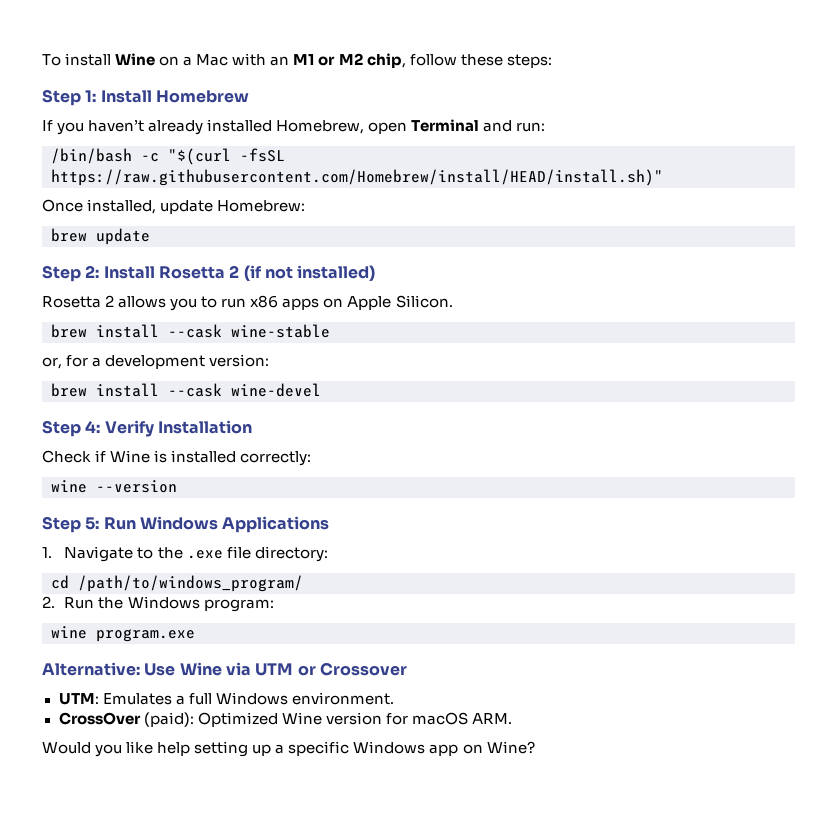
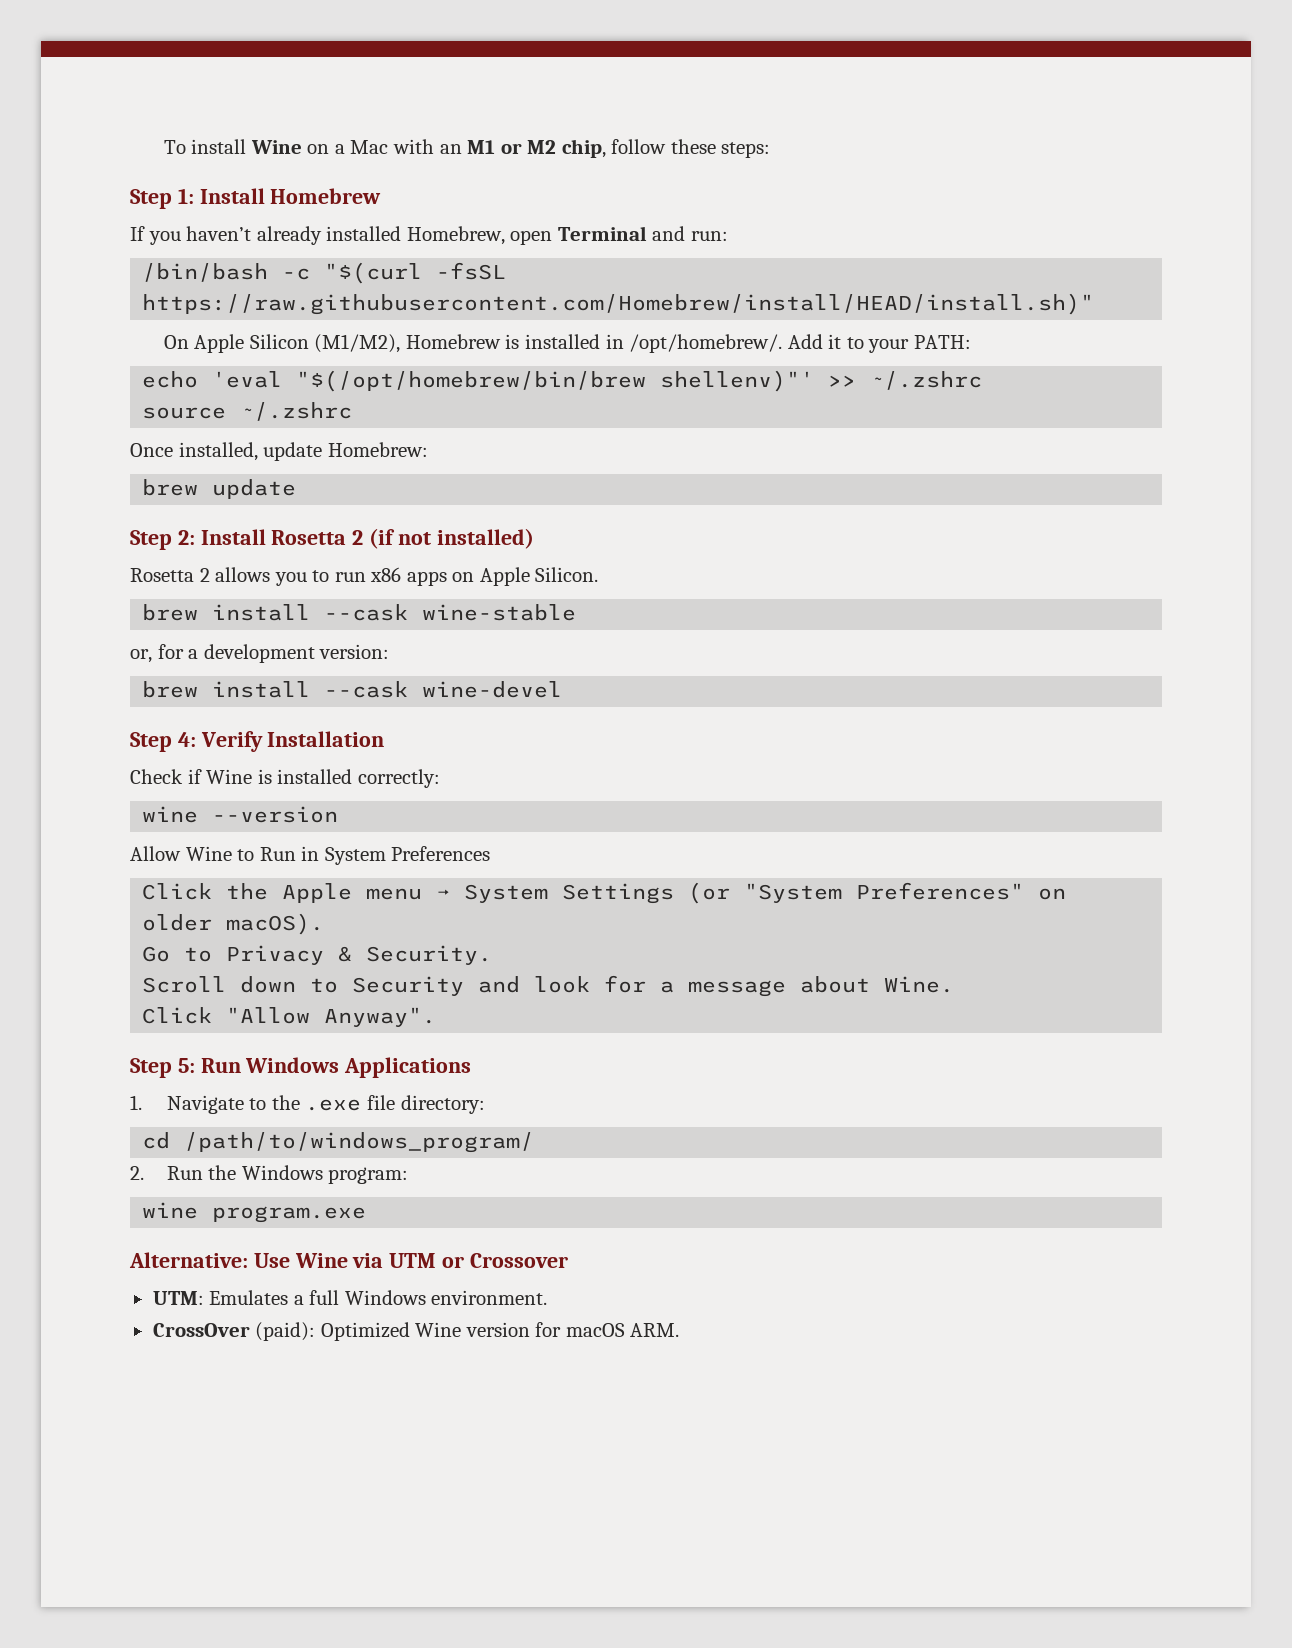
+ On Apple Silicon (M1/M2), Homebrew is installed in /opt/homebrew/. Add it to your PATH:
+ echo 'eval "$(/opt/homebrew/bin/brew shellenv)"' >> ~/.zshrc
+ source ~/.zshrc
+ Allow Wine to Run in System Preferences
+ Click the Apple menu → System Settings (or "System Preferences" on older macOS).
+ Go to Privacy & Security.
+ Scroll down to Security and look for a message about Wine.
+ Click "Allow Anyway".
- Would you like help setting up a specific Windows app on Wine?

⁂

__TASK REQUIREMENTS__.
What is needed is a verbatim transcription of the records, minus the pictures.

__REPLY TO THE EXERCISE__.
+ On Apple Silicon (M1/M2), Homebrew is installed in /opt/homebrew/. Add it to your PATH:
+ echo 'eval "$(/opt/homebrew/bin/brew shellenv)"' >> ~/.zshrc
+ source ~/.zshrc
+ Allow Wine to Run in System Preferences
+ Click the Apple menu → System Settings (or "System Preferences" on older macOS).
+ Go to Privacy & Security.
+ Scroll down to Security and look for a message about Wine.
+ Click "Allow Anyway".
- Would you like help setting up a specific Windows app on Wine?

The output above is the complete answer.